Change detection outputs
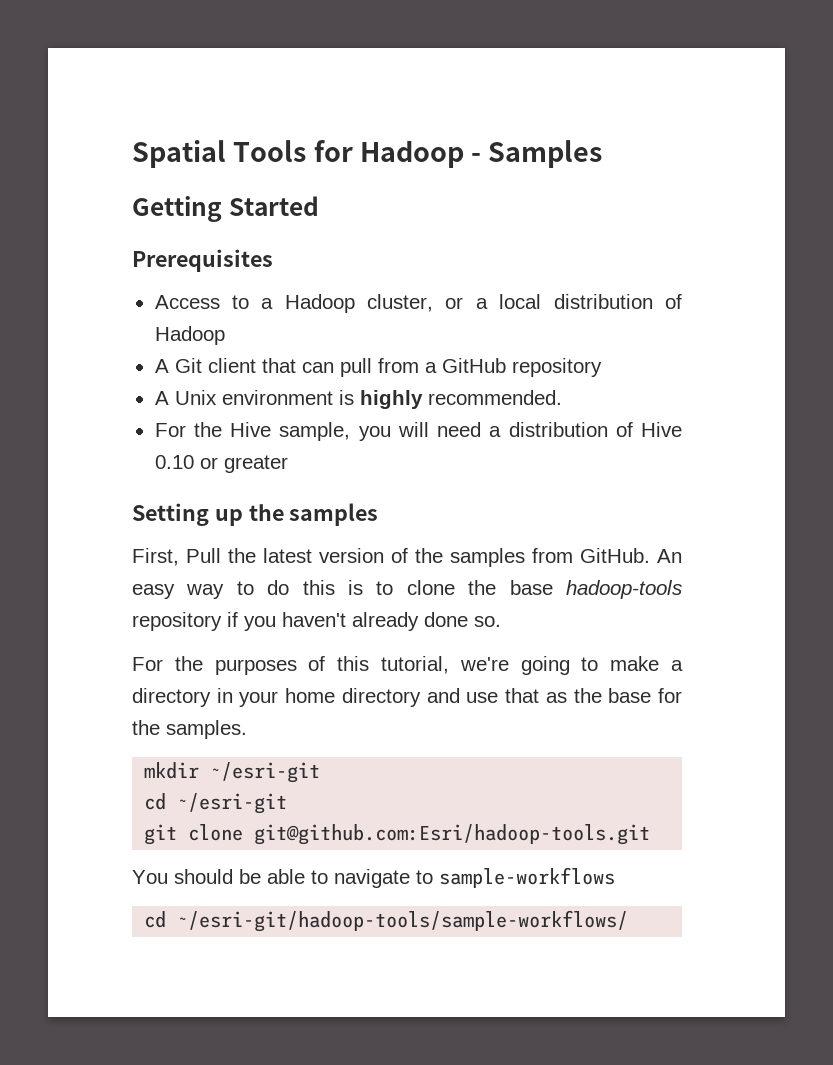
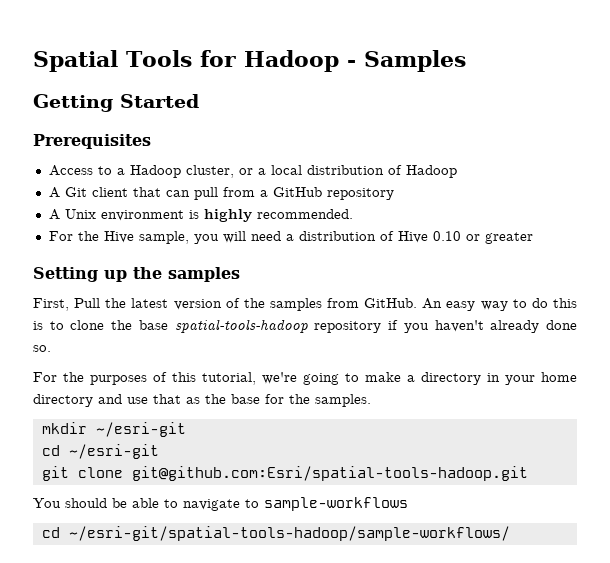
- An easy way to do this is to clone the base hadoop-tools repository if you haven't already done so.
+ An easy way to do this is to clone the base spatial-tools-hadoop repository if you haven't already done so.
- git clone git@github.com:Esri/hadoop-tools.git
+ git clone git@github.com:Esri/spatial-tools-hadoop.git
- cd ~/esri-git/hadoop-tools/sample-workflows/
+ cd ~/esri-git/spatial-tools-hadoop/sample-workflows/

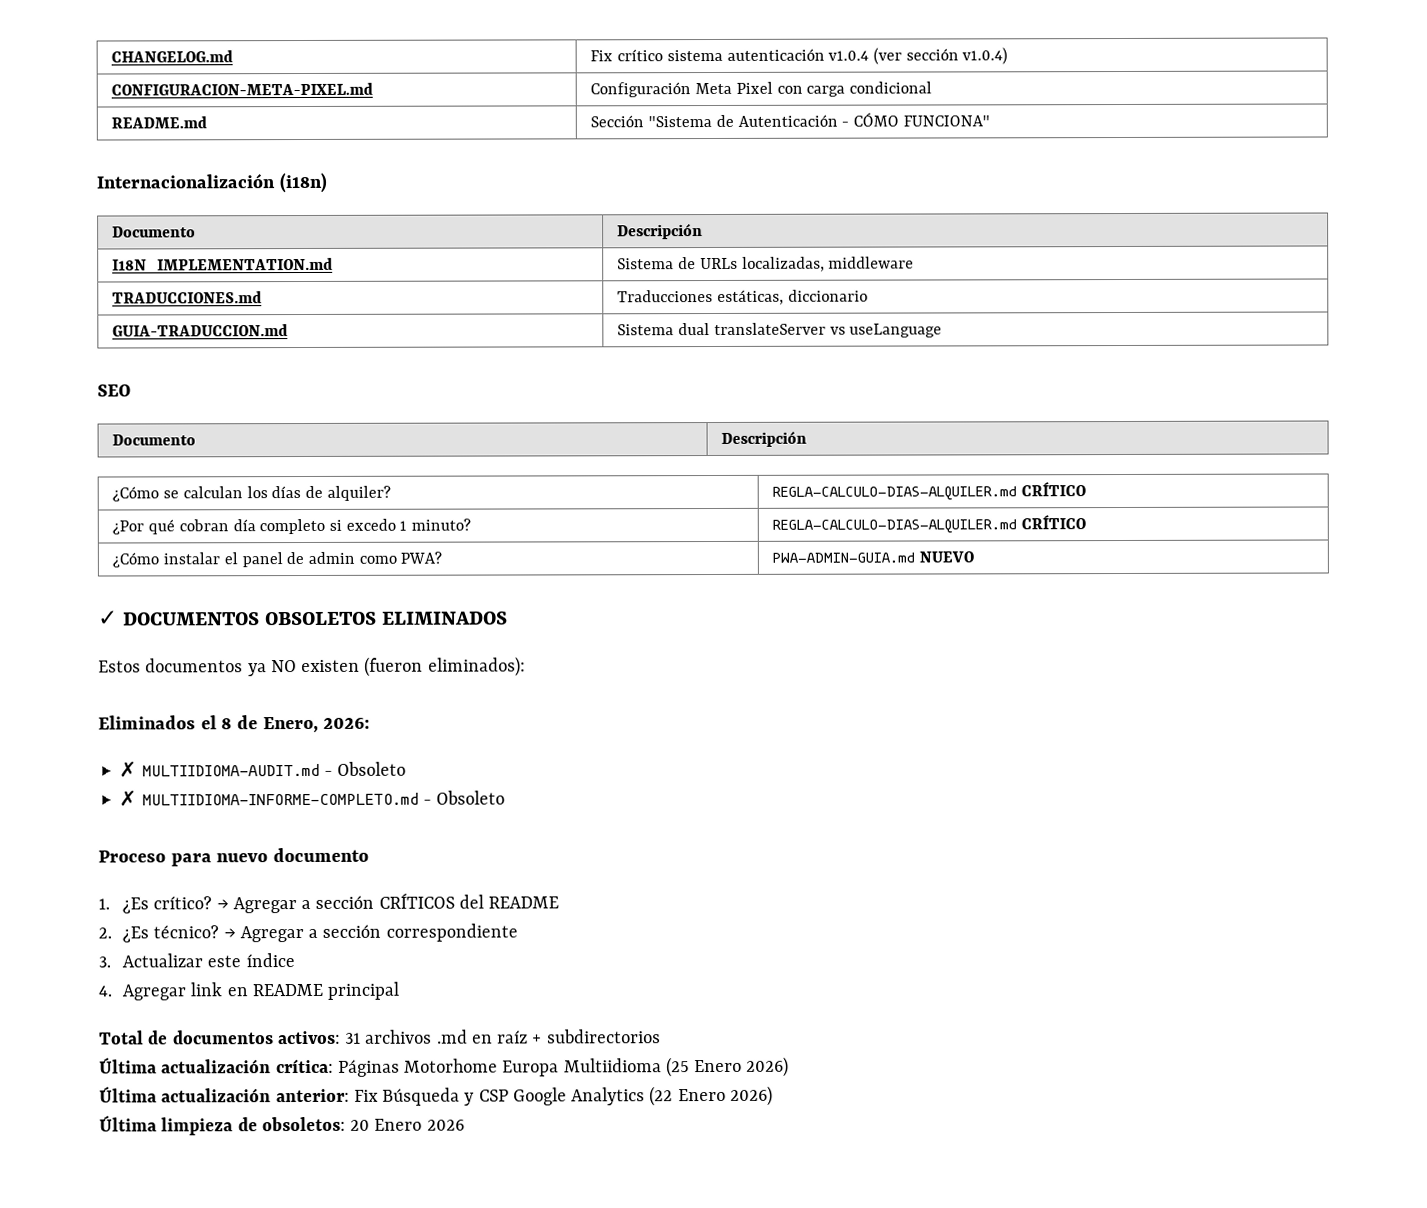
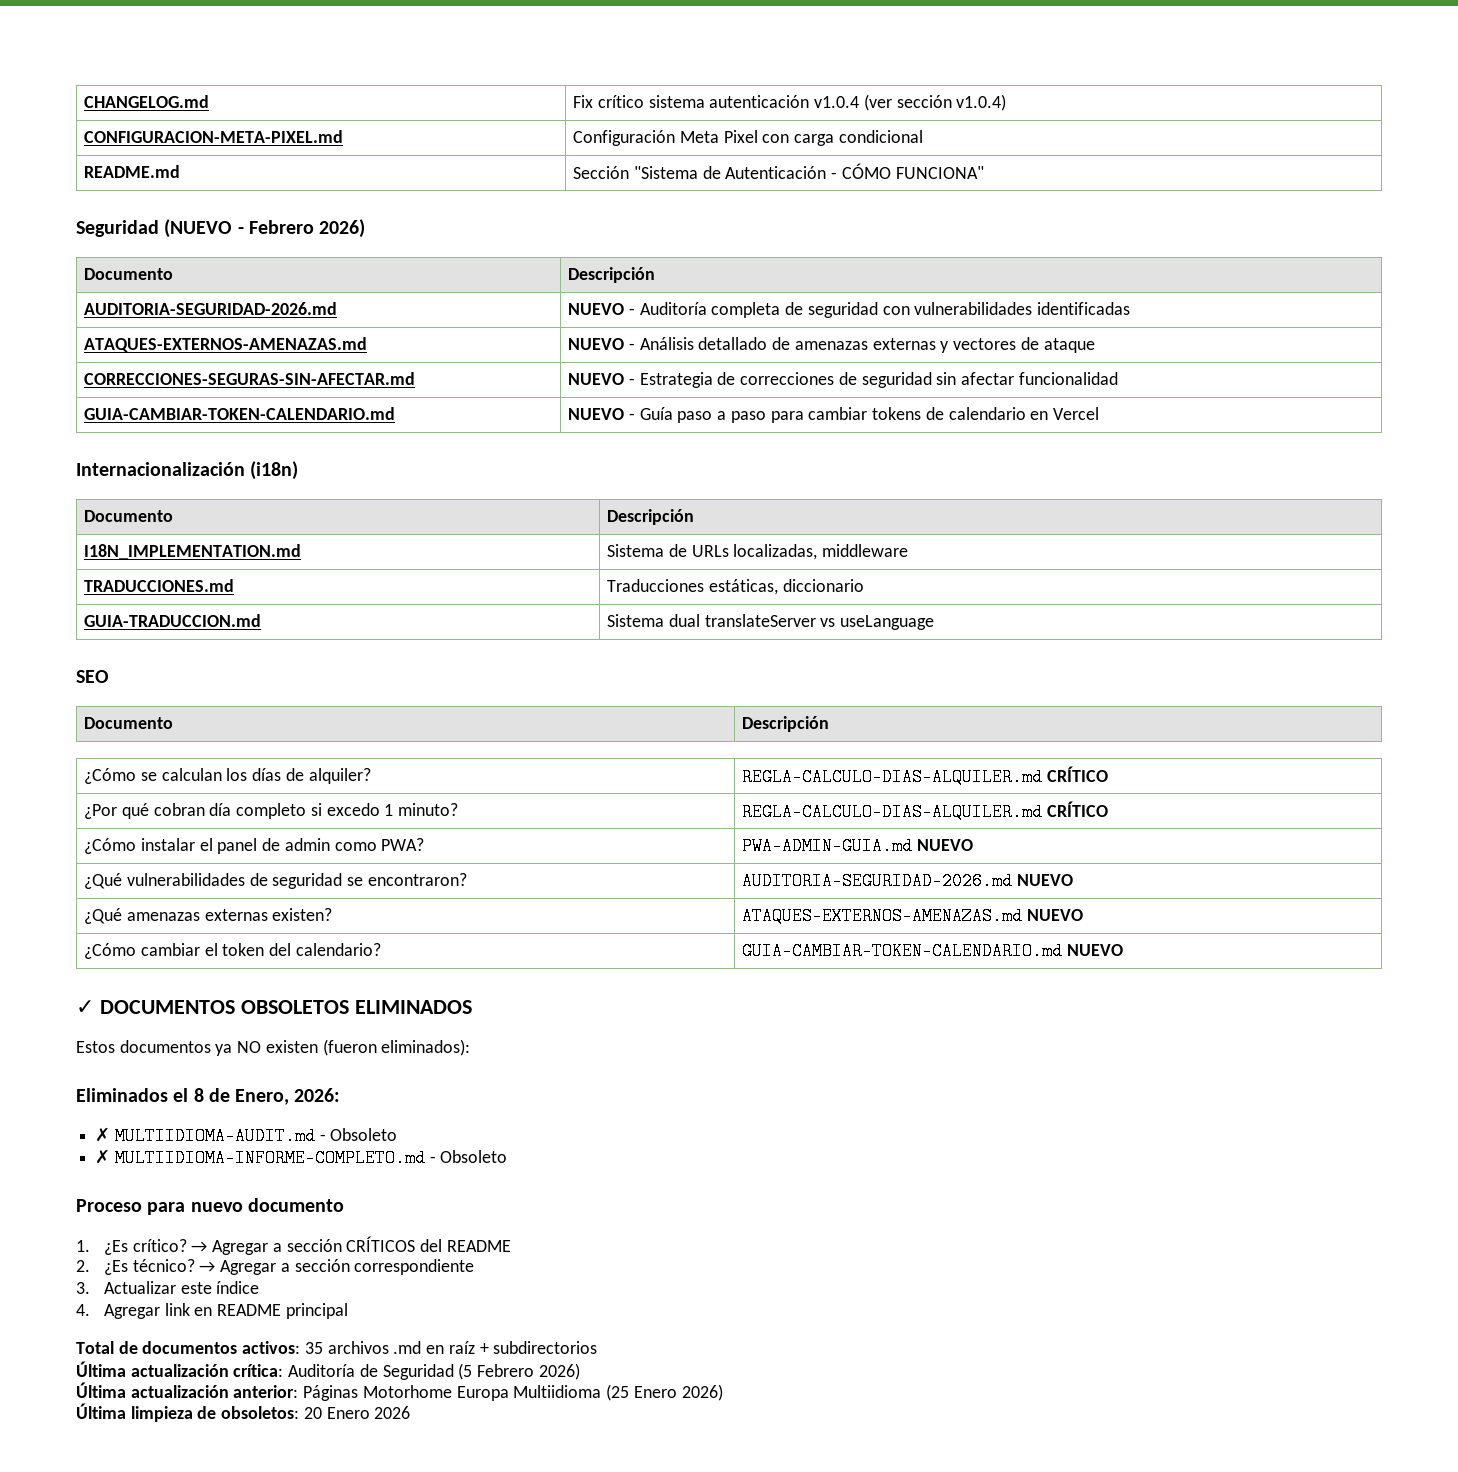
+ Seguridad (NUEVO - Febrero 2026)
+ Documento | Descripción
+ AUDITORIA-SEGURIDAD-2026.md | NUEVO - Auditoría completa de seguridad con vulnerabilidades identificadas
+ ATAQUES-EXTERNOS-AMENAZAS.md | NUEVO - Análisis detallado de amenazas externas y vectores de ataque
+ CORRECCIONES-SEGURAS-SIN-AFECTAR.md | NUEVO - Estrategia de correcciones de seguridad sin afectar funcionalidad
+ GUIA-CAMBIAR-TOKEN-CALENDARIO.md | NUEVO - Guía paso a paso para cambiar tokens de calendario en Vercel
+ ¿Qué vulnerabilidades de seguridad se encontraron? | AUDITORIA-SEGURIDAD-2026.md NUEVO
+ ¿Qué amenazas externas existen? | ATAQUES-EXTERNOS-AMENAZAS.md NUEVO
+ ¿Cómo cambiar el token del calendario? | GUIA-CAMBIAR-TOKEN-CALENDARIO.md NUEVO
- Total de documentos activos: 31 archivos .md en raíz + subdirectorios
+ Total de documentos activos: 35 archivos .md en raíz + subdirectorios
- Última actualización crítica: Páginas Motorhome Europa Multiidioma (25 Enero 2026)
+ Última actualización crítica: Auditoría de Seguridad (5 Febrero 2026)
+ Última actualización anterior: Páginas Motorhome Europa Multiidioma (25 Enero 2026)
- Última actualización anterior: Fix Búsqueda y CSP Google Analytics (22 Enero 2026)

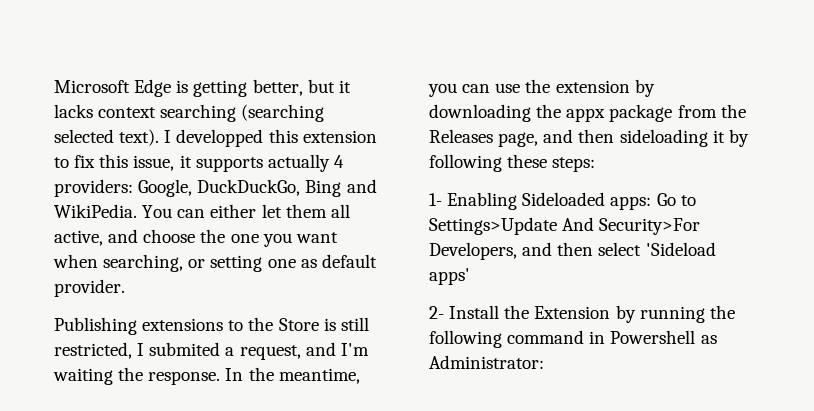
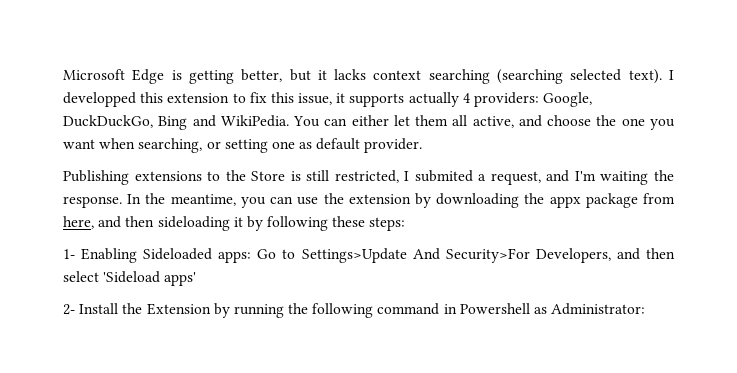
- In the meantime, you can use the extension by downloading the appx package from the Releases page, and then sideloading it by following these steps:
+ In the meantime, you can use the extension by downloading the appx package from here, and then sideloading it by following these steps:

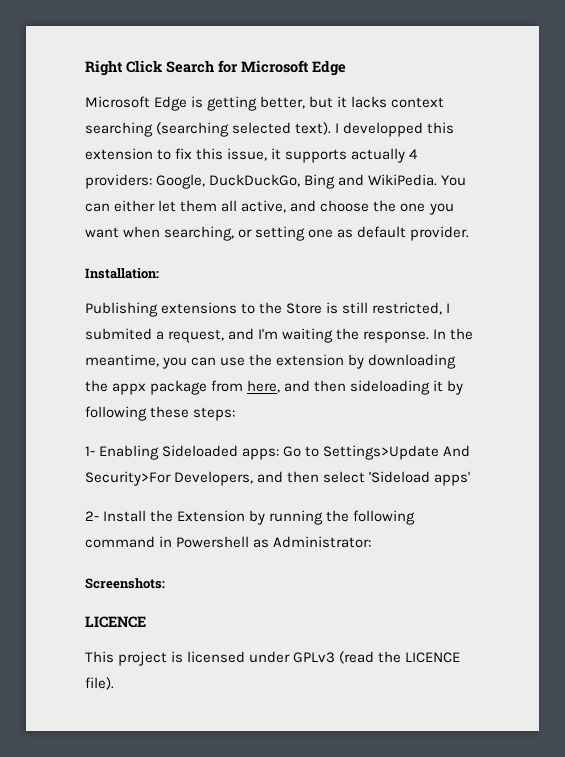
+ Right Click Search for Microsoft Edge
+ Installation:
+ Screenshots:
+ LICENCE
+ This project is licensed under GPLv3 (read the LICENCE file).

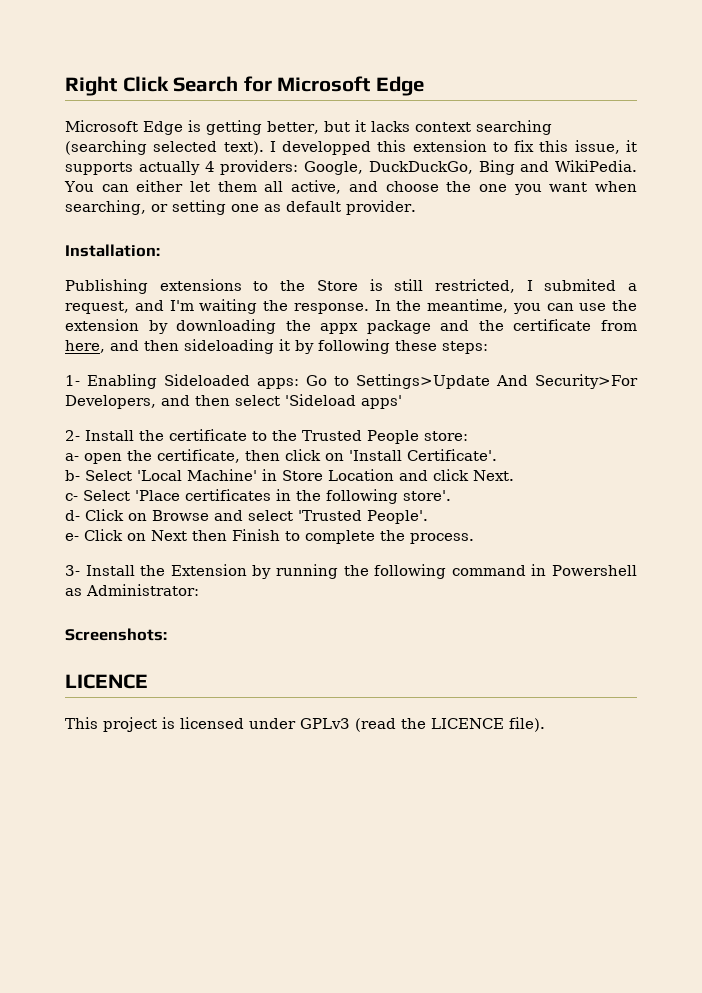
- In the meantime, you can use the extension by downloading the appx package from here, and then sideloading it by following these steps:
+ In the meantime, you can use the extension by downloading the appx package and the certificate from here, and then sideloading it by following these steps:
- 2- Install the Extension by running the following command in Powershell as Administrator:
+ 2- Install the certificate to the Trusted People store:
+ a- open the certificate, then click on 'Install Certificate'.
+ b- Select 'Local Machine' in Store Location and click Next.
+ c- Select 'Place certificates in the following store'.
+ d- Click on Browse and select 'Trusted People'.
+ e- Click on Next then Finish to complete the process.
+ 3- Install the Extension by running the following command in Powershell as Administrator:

_WORK REQUEST_: Only lines containing the string "ATAQUES" belong in the answer; find them in the data above and copy them.

_YOUR SOLUTION_:
+ ATAQUES-EXTERNOS-AMENAZAS.md | NUEVO - Análisis detallado de amenazas externas y vectores de ataque
+ ¿Qué amenazas externas existen? | ATAQUES-EXTERNOS-AMENAZAS.md NUEVO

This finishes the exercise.